It's Saturday Night, time for some Genealogy Fun after your frustrating week of finding phantom ancestors in online family trees and trying to keep up with everybody on Twitter, Facebook and Genealogy Wise.
Here is your assignment for this Saturday Night (if you decide to accept it, of course - you can't have fun if you don't try):
1) Let's go time travelling: Decide what year and what place you would love to visit as a time traveller. Who would you like to see in their environment? If you could ask them one question, what would it be?
2) Tell us about it. Write a blog post, or make a comment to this post, or on Facebook, or in Genealogy Wise.
Now, let's see . . . the first thing I have to decide is if I'm going to go with the obvious and ask questions of a brick-walled ancestor or if I'm going to interview one of my more illustrious ancestors. I actually think that I'm going to go with someone that I think is a little more interesting and might have answers and a very interesting story about the brick wall on his line since he's not quite so far removed from it. You see, Stephen Taylor told some interesting stories about his life and adventures in The Good Old Times in McLean County, Illinois which is available full-text in Google books. You'll find his account starting on page 839 and running through page 845.
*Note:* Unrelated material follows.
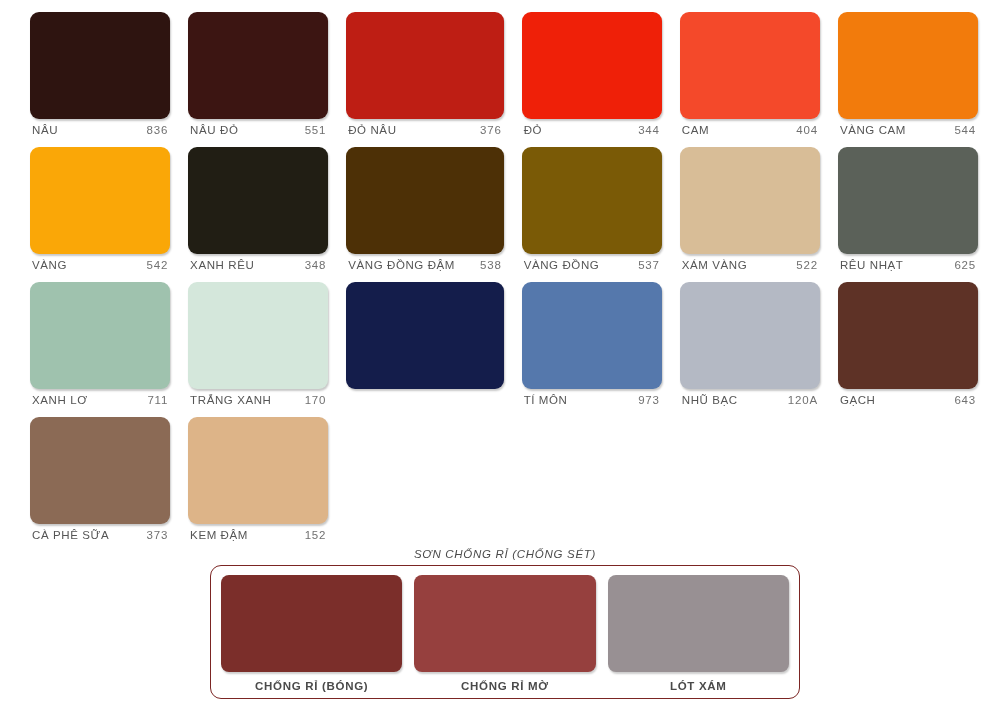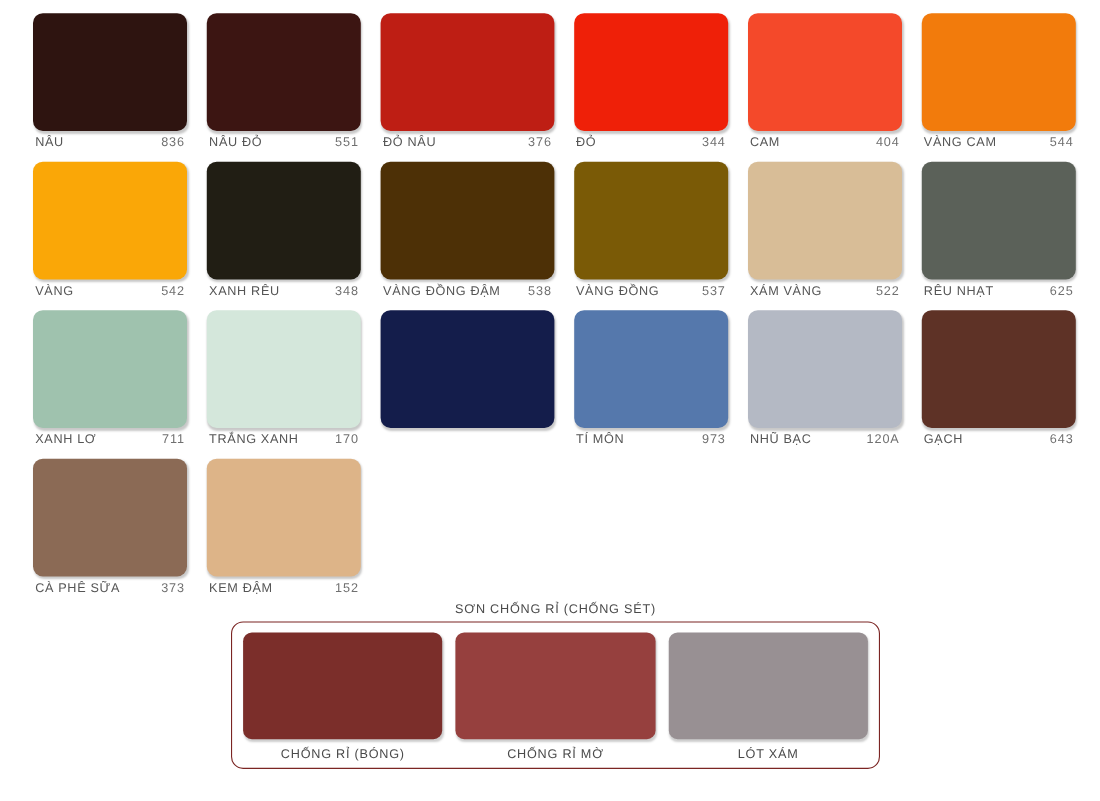"SƠN CHỐNG RỈ (CHỐNG SÉT)" .antirust-title { font-style: none -> italic }
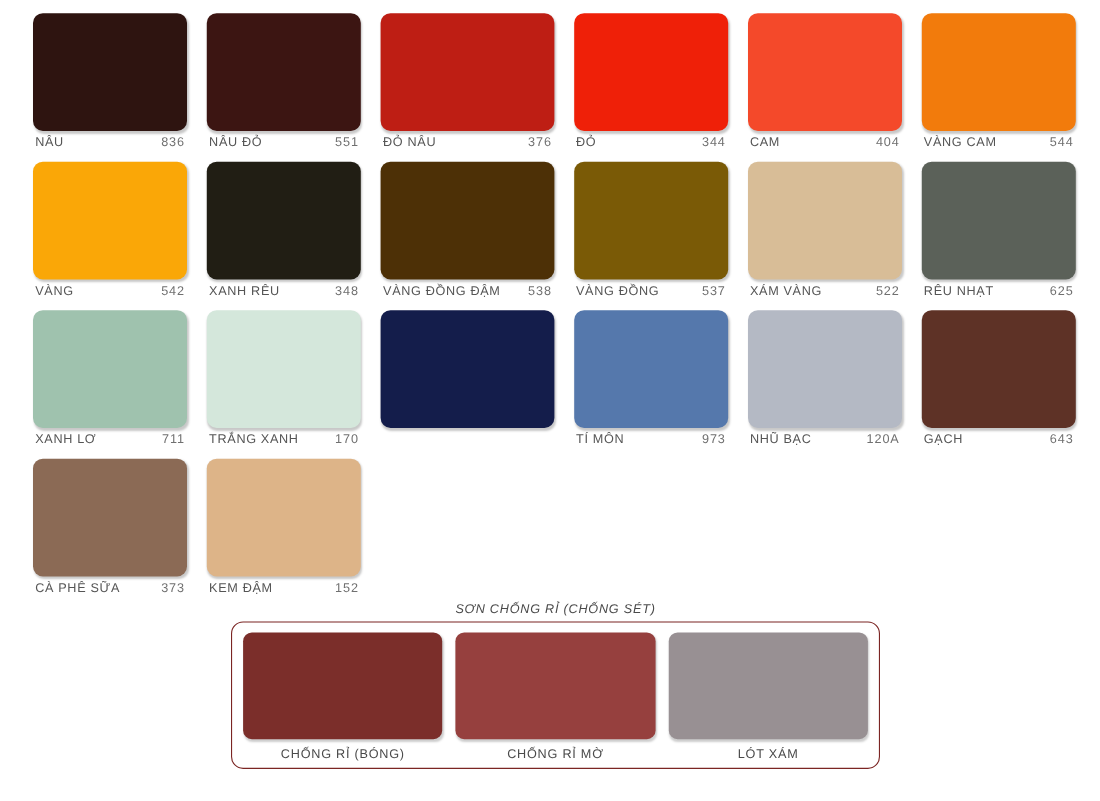"CHỐNG RỈ (BÓNG)" .antirust-cell { font-weight: none -> bold }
Stephen's father died too early for him to really hear very many stories first-hand, but he lived near relatives and associates who probably told him all about his father, grandfather, and about their journey to what was then Ohio County, Virginia. His mother and father were married in Washington County, Ohio. The family lived in nearby counties. Stephen himself married in Morgan County. My question to Stephen sometime around the year 1840 would simply be a very open-ended question: Tell me about your Taylor family. He was residing in McLean County, Illinois by that time. Now, I'm taking a chance by asking him that because he could go just about any direction he wished, but being the storyteller that he appears to be, I'm sure that I would get some stories that would help me to positively match his father Stephen who was born in 1780 in New York with the correct Isaac Taylor, his grandfather, who was born ca. 1750. I have a sneaky suspicion that Isaac was born in the Berkshires and migrated along with the Rathbones down to Ohio County, Virginia by way of New York. It's really a shame that I've been unable to locate any service records for his father Stephen who supposedly enlisted in the war of 1812 "at the last call for volunteers" and died of disease in Detroit.